**EXERCISE:** Tally the lines of the data below that contain the string "flex". Give the tally and nothing else.

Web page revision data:
-----

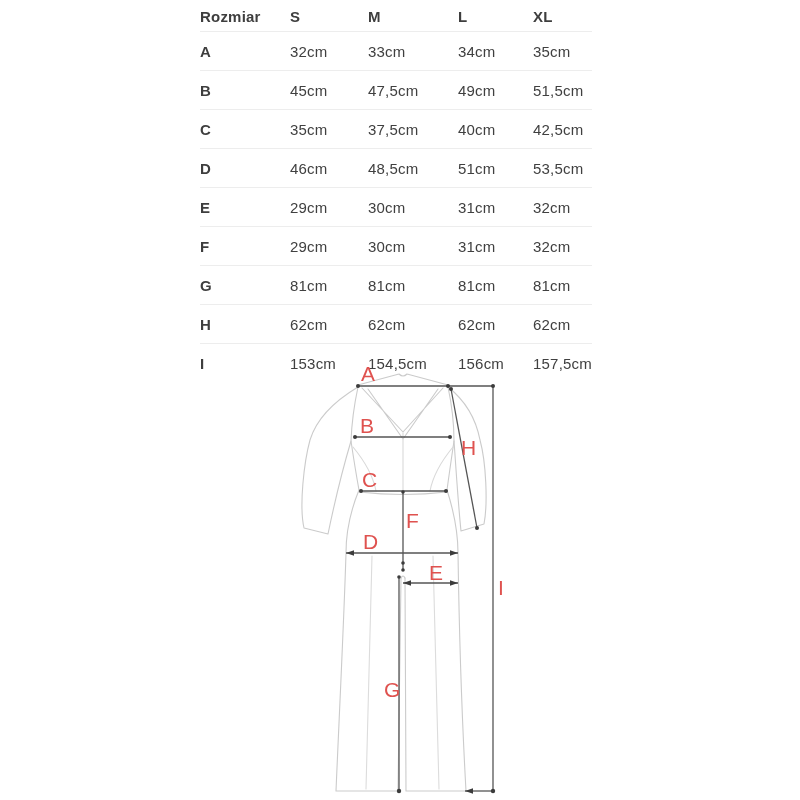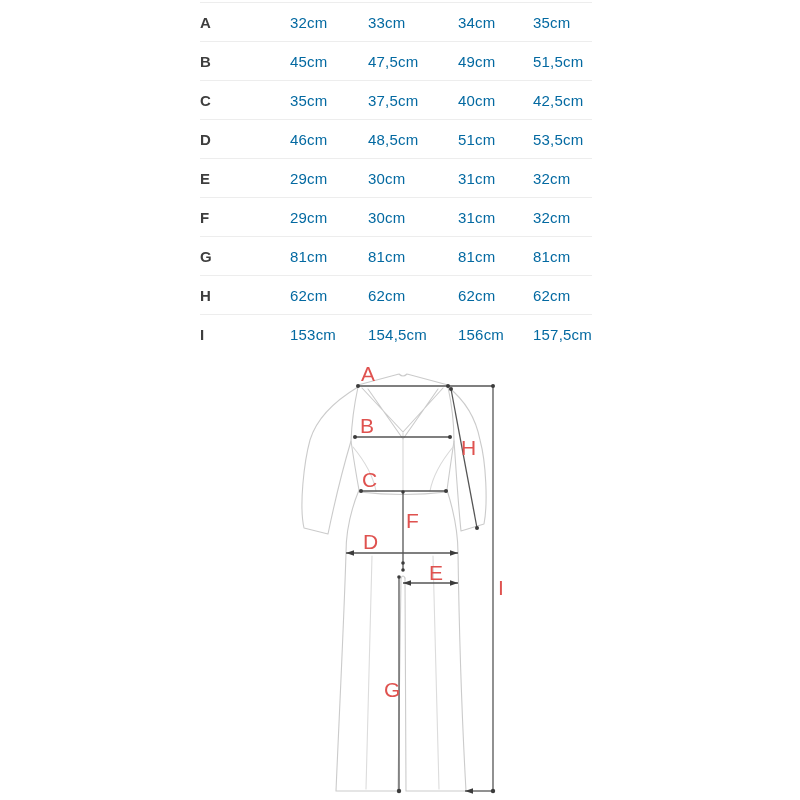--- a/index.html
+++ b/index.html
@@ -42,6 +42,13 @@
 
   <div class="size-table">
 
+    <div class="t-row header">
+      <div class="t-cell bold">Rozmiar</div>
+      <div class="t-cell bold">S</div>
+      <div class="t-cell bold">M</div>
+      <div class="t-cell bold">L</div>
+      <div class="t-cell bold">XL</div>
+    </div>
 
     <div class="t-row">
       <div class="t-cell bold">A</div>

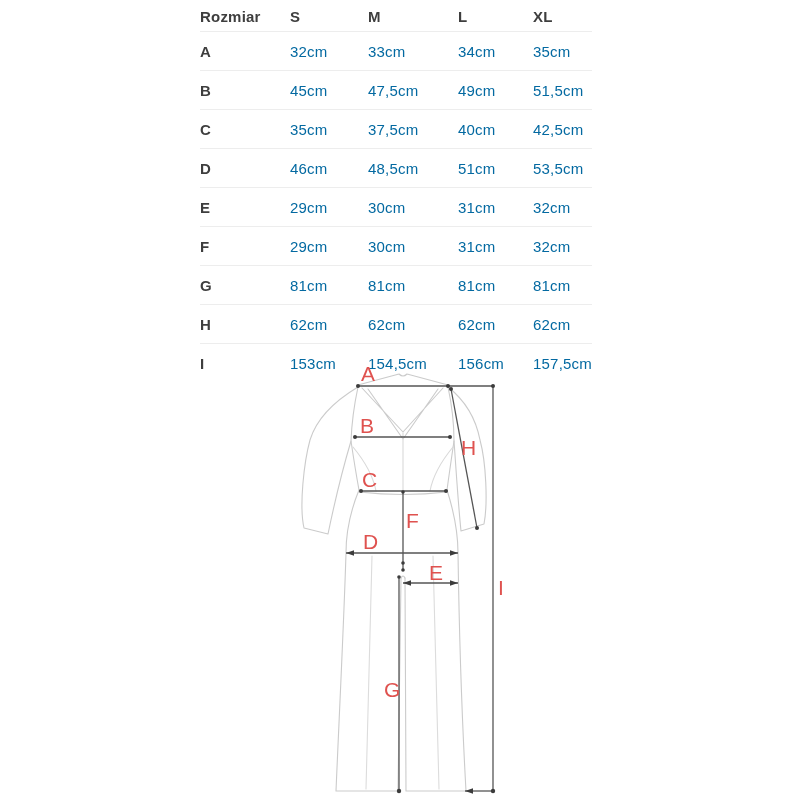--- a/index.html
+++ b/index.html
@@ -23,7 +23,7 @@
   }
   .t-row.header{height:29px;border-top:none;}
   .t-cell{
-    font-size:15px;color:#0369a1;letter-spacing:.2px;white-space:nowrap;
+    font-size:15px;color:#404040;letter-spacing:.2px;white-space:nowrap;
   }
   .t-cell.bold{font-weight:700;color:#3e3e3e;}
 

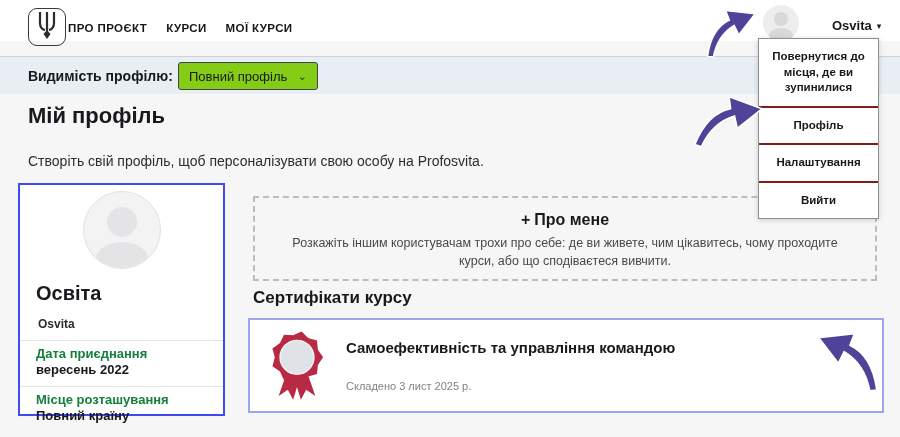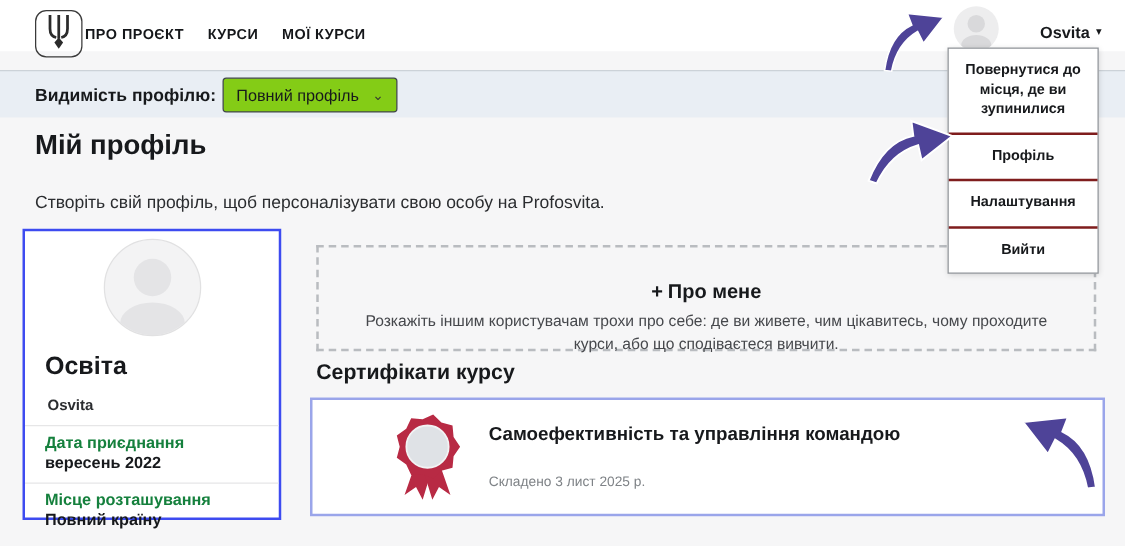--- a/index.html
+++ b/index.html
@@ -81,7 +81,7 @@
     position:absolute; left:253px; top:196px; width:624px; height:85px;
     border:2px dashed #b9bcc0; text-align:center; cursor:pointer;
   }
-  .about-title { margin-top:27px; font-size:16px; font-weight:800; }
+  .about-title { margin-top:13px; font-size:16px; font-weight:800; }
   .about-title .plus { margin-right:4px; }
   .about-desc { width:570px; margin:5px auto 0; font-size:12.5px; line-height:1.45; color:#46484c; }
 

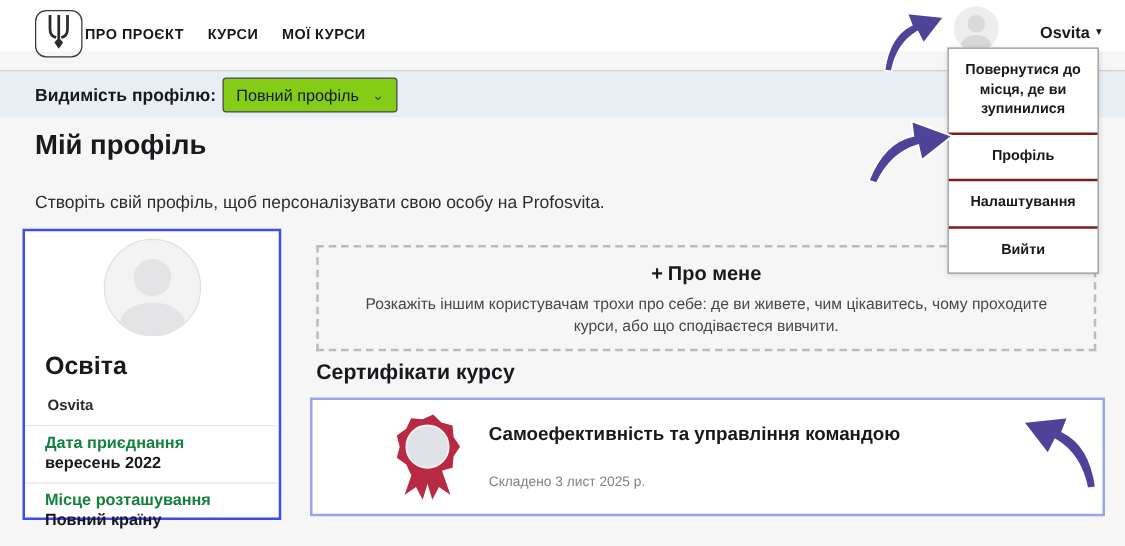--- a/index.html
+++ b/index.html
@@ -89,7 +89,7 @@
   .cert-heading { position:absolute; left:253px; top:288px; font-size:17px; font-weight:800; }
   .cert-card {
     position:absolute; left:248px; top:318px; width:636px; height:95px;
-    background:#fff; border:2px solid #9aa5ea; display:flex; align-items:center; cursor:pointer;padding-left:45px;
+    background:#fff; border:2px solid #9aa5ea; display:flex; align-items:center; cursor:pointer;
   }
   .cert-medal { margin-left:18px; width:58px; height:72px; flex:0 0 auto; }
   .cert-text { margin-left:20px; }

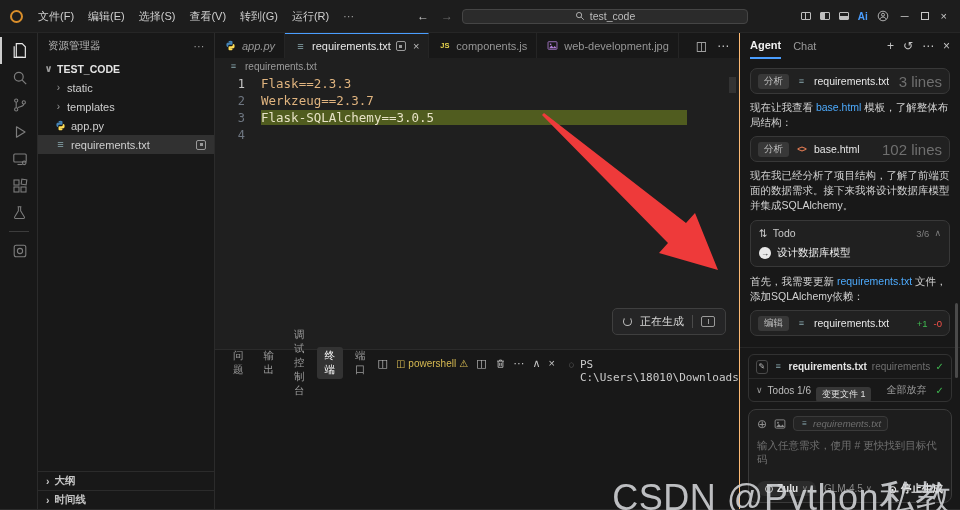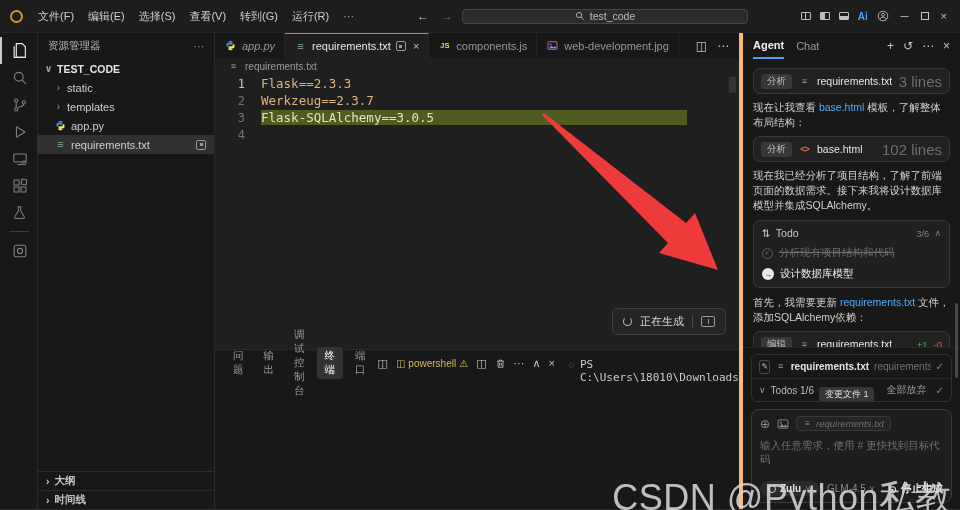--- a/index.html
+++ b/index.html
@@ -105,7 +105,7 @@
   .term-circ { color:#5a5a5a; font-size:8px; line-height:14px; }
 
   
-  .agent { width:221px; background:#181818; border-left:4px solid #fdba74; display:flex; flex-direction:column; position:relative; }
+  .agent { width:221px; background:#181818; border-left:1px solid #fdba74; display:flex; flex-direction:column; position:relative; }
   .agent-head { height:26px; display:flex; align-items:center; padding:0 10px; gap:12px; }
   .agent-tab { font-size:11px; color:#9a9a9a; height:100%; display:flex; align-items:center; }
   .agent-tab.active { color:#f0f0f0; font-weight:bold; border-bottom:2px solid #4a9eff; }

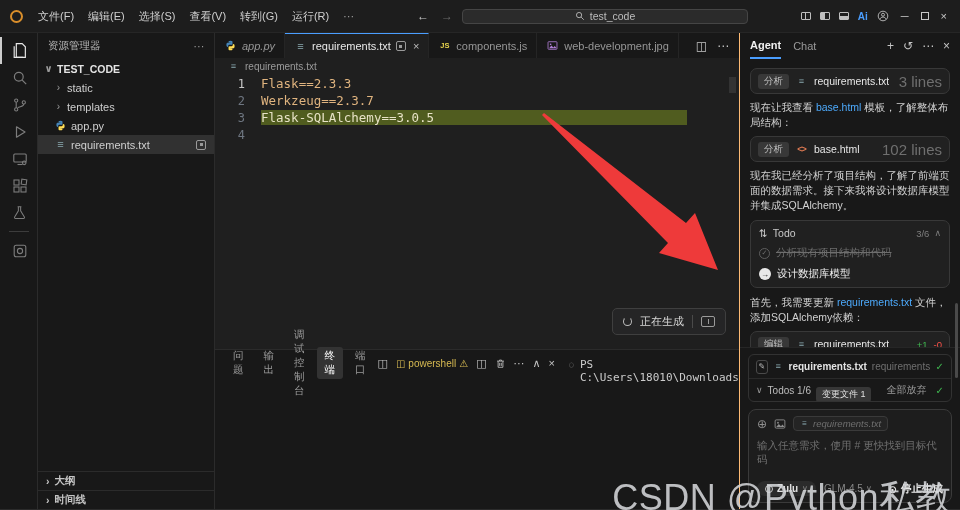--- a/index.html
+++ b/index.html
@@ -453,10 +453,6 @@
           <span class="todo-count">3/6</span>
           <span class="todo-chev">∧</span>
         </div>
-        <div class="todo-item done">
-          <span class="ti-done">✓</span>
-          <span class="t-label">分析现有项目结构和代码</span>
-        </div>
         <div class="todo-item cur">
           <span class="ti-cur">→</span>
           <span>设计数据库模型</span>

-----

**OUTPUT BELOW:** 7